Tab 1. Soil classification table based on values of saturated hydraulic conductivity K (according to the formerly valid Czech standard
CSN 721020)

Soil (according the relative permeability)	Approximate range of saturated hydraulic conductivity (m s-1)	Examples of soil types
Highly impermeable	< 10-10	clays with low and medium plasticity, clays with high and extremely high plasticity
Impermeable	from 10-8 to 10-10	gravel loams, gravel clays and sandy clays, loams with low and medium plasticity
Lowly (poorly) permeable	from 10-6 to 10-8	sandy loams, loamy sands and clayey sands, loamy gravels and clayey gravels
Permeable	from 10-4 to 10-6	sands and gravels , containing fine-grained fraction (5 – 15 %)
Highly permeable	> 10-4	sands and gravels without or with very low fine grained fraction (<5%)

Double ring infiltrometer (Parr and Bertrand, 1960) The double ring infiltrometer is a widely used method of infiltration test used in many applications; i.e. design of land drainage pipes, design of sports surfaces, golf courses, isolation layers of the communal waste, etc. The infiltrometer consists of two concentric metal rings (see Fig 1), which are driven into the soil, and of a perforated metal plate. Equipment The double ring infiltrometer, wooden piece or something similar in order to drive the rings into the soil, hammer, bucket, measuring jug, scissors, knife, stopwatch, equipment for writing records, measuring tape, washcloth, and water.

Fig 1. Schema of the double ring infiltrometer.

Measurement procedure

The measurement is taken in the inner cylinder; the outer cylinder is used only as a tool to ensure that water from the inner cylinder will flow downwards and not laterally.
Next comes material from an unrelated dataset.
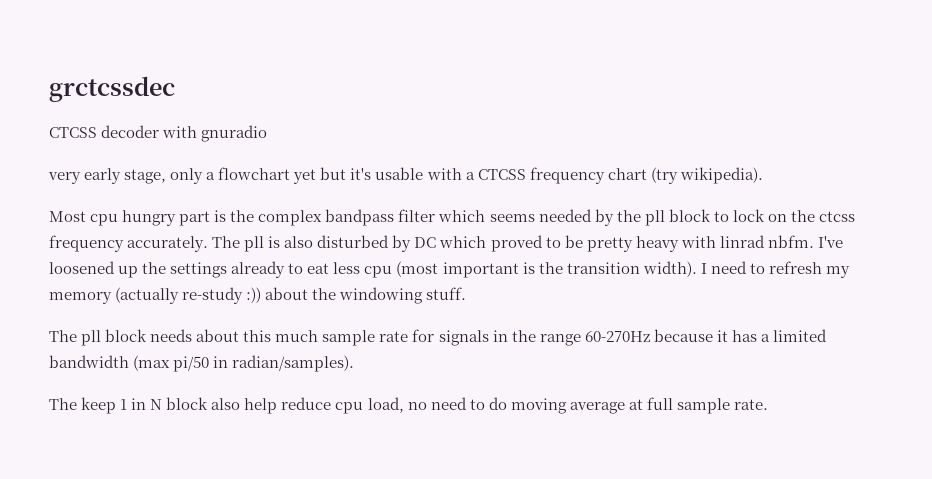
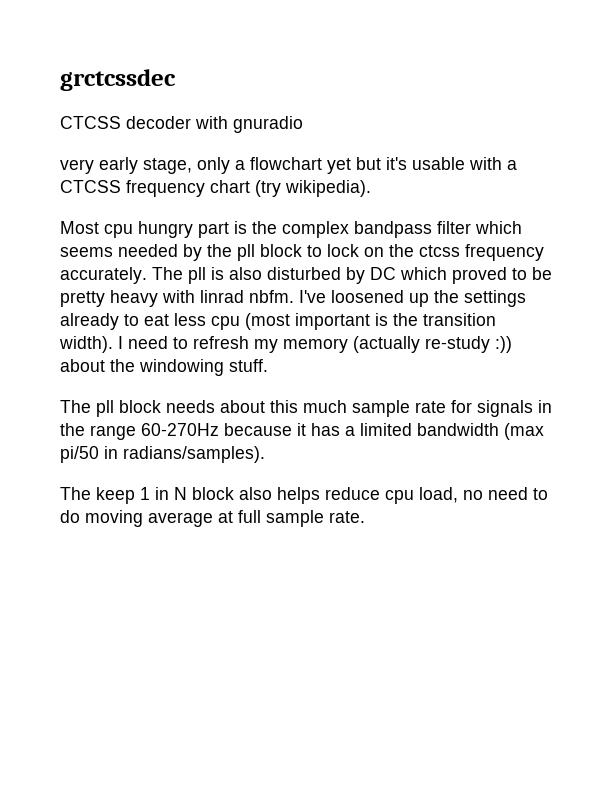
[232,355,355,372] radian/samples). -> [123,446,265,463] radians/samples).
[244,398,278,414] help -> [277,487,320,504] helps

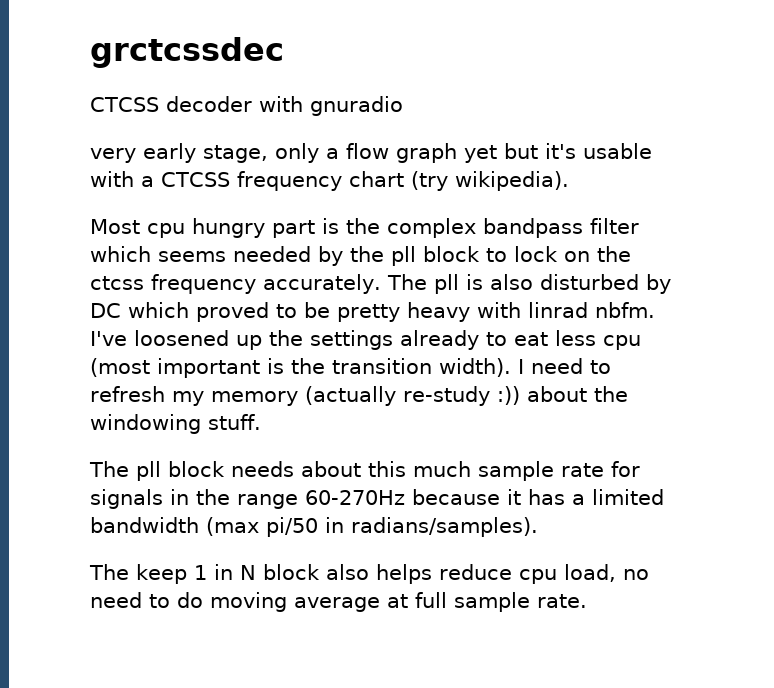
[250,157,322,170] flowchart -> [346,143,457,163] flow graph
The soil surface in the inner cylinder is covered by a perforated metal plate which is used in order to dissipate the force of the applied water, to distribute water uniformly inside the ring and to prevent disturbance of the soil surface (see Fig 1).


Two nail points of different lengths are fixed to the metal plate. These nail points are used for observation of decreasing water level during the infiltration. Both (inner and outer) cylinders are driven into the soil (to a depth of 10-20 cm). It is recommended that the turf around the rings' periphery is cut with a knife, the soil is then less disturbed by driving the rings into it. The metal plate is placed on the soil surface in the inner cylinder, and water is poured into both cylinders (the water level in the inner cylinder should reach the upper nail point).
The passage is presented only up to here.